Crisi di governo, Conte ai dubbiosi: «Il nuovo gruppo dei costruttori diventerà un partito»

di Monica Guerzoni

Crisi di governo, Conte ai dubbiosi: «Il nuovo gruppo dei costruttori diventerà un partito»

ANSA

ROMA «I responsabili ci sono». E Giuseppe Conte, per convincere anche i più tormentati a saltare il fosso, prova a cancellare dalla storia recente della politica italiana una parola che richiama più vizi che virtù. «Sarete i costruttori», ha spiegato a più di un senatore, chiamato dal premier in persona. E poiché ciascuno, centrista, ex grillino, socialista o renziano pentito, ha a cuore lo scranno presente e futuro, il giurista pugliese rivela che sta lavorando a «un grande progetto politico, europeista, liberale e ambientalista, in contrasto totale con le idee sovraniste di Salvini e Meloni».

E anche se Luigi Di Maio pare non sia affatto contento, è questa la novella che gli «emissari» di Conte stanno portando in Parlamento, per provare a convincere il maggior numero di senatori che «sta nascendo un gruppo parlamentare che avrà forte dignità politica» e, soprattutto, che avrà un futuro in caso di elezioni. Ieri mattina quando ha letto il richiamo alla responsabilità di Riccardo Nencini — il presidente del Psi che grazie al suo simbolo consentì a Renzi di formare il gruppo di Italia viva al Senato — Conte si è entusiasmato: «Ho molto apprezzato». E ancor più si è emozionato quando i collaboratori gli hanno riferito delle 300 telefonate di sostegno ricevute dal centralino di Palazzo Chigi, cosa che la comunicazione del presidente diffonde con una certa enfasi: «Una lenta marea, che poi è diventata uno tsunami».

Renzi, il colpo di coda dello scorpione

Conte insomma non torna indietro e studia la parte del martire. «Con Renzi è finita» ripete ai ministri e soprattutto a se stesso l’inquilino di Palazzo Chigi, precario quanto determinato a presentarsi lunedì alla Camera e martedì al Senato per la resa dei conti. È chiaro che rischia brutto e in cuor suo si è preparato anche alla sfiducia. Giorni fa il presidente Sergio Mattarella lo ha ammonito, dicendogli in sostanza che una sfiducia in questo momento drammatico sarebbe sale sulle ferite dell’Italia.

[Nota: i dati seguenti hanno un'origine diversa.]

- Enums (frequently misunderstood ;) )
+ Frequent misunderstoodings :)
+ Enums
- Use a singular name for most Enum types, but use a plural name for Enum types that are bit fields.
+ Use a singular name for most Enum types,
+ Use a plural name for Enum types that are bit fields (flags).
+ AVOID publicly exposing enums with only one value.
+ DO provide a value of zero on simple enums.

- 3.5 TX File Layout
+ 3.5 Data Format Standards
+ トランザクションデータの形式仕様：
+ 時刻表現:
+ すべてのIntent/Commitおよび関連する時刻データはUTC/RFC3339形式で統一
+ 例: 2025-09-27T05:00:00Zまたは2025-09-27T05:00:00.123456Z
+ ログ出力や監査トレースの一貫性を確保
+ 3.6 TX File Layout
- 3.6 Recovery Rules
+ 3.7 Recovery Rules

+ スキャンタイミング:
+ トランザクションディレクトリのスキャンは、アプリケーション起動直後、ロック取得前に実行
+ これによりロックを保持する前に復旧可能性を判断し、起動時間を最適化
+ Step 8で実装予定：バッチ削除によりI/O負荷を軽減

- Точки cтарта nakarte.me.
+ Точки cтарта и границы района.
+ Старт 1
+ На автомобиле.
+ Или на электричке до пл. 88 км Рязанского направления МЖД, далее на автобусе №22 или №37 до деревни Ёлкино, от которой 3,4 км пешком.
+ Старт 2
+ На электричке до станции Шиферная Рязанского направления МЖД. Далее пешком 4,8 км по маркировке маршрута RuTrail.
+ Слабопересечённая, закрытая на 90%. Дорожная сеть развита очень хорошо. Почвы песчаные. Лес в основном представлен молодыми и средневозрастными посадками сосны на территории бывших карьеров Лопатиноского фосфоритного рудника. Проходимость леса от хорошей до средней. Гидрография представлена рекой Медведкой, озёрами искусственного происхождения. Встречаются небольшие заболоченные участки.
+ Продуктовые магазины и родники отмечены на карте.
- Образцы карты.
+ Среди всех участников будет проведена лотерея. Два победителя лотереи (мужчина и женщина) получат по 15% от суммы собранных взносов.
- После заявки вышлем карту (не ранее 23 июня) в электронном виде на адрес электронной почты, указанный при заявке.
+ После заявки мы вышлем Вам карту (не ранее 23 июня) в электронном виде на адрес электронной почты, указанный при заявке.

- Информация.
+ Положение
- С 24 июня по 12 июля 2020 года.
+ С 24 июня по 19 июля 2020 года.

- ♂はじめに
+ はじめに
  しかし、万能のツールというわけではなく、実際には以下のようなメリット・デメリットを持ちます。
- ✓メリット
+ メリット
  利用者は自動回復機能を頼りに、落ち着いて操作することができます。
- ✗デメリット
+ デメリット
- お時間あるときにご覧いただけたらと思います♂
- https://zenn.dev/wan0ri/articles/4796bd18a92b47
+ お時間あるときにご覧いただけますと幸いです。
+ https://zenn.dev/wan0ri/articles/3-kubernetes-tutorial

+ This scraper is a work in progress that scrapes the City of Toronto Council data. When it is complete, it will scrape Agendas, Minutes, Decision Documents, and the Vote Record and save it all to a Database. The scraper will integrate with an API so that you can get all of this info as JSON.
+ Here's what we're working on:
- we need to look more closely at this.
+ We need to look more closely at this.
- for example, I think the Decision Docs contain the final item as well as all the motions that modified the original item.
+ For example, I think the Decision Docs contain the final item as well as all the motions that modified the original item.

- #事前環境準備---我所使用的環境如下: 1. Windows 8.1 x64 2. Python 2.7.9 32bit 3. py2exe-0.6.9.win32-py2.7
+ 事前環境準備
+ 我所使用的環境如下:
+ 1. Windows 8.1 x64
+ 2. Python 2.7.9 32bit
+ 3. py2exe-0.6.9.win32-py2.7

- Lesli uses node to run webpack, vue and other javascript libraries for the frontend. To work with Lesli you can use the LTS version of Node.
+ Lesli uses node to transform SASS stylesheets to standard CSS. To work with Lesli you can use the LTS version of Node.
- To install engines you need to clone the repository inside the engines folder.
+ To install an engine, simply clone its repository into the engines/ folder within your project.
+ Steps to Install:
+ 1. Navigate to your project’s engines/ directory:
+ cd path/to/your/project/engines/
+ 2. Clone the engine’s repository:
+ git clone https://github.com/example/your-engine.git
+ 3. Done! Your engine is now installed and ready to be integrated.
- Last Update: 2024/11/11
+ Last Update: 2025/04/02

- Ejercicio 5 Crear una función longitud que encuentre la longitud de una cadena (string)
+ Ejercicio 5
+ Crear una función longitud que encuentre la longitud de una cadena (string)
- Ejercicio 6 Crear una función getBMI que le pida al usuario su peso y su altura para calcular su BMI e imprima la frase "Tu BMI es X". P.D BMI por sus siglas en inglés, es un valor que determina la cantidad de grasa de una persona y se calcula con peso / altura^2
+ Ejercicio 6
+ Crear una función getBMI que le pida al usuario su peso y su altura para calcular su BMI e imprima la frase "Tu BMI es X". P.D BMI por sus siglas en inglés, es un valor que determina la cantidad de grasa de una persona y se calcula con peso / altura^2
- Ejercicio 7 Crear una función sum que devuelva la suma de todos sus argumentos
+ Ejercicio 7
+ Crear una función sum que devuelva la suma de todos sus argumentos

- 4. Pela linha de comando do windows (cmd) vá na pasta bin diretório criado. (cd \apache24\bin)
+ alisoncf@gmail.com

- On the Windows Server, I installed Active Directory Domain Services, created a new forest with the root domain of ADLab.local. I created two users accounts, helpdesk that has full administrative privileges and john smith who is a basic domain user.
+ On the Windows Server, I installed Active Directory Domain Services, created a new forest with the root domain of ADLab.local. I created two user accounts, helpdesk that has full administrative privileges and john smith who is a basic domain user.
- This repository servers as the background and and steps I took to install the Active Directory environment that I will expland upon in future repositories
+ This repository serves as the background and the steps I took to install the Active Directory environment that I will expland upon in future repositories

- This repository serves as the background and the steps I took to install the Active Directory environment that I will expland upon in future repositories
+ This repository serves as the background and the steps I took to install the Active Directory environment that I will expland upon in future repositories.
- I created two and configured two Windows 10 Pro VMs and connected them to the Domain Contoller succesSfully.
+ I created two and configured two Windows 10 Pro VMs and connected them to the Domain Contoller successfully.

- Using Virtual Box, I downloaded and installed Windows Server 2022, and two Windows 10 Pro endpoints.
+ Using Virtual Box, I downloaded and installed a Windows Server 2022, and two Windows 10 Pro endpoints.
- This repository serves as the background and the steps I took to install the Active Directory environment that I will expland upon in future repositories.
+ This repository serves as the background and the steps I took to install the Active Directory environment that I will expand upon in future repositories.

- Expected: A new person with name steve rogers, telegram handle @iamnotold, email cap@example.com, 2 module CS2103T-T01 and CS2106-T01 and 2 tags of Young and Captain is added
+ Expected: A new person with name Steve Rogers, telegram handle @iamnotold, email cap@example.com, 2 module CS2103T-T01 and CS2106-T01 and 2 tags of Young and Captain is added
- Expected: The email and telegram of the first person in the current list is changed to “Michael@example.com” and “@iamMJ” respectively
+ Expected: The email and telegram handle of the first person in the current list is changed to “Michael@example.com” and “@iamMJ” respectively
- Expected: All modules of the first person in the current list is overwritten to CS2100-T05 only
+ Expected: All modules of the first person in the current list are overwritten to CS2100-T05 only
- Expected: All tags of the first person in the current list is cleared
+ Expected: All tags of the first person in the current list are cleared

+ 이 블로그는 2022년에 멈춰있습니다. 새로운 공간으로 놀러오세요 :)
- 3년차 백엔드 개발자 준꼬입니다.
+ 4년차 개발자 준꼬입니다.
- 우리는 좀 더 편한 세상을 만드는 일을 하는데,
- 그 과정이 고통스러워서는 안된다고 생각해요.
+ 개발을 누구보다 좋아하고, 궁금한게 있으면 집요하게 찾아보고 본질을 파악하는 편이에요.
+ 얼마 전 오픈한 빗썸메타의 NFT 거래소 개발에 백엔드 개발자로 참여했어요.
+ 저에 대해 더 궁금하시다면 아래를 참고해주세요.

Ma Conte si mostra «tranquillissimo», convinto che i parlamentari comprenderanno il suo messaggio.

A chi lo chiama in queste ore il presidente la spiega così, con le parole che scandirà dagli scranni del governo il giorno della verità: «Ci sono dei momenti in cui le sfide sono così difficili e impegnative che non c’è spazio per il grigio, ma diventa tutto bianco o nero». Poi l’appello a quei senatori di opposizione tentati dall’offrire il loro sostegno al Conte ter: «Decidere di essere costruttori in questa fase politica significa fare una chiara scelta per il bene del Paese».

Ovviamente lo sa anche Conte che dentro i gruppi parlamentari del Pd ci sono ancora decine e decine di ex renziani che premono per ricucire lo strappo. Ma del leader di Italia viva il presidente Conte, se mai si è fidato, adesso non si fida più. E ha «molto apprezzato» le parole definitive con cui il segretario del Pd, il capo delegazione e poi i ministri Gualtieri, Provenzano, Boccia e via elencando hanno sancito «l’inaffidabilità politica» dell’avversario. «Zingaretti e Franceschini sono stati straordinari», ha esultato Conte.

Un passaggio cruciale per puntellare la strategia del presidente del Consiglio l’ha fatto il capo delegazione del Pd Dario Franceschini, quando ha diffuso il suo intervento all’ufficio politico del Nazareno: «In un sistema parlamentare le maggioranze si cercano in Parlamento, apertamente, alla luce del sole e senza vergognarsene». Perché se in passato il termine responsabili «indicava una negatività, non è più così». Il via libera, il segnale ai senatori incerti e anche a Renzi, se ancora ci fosse un minuscolo spiraglio.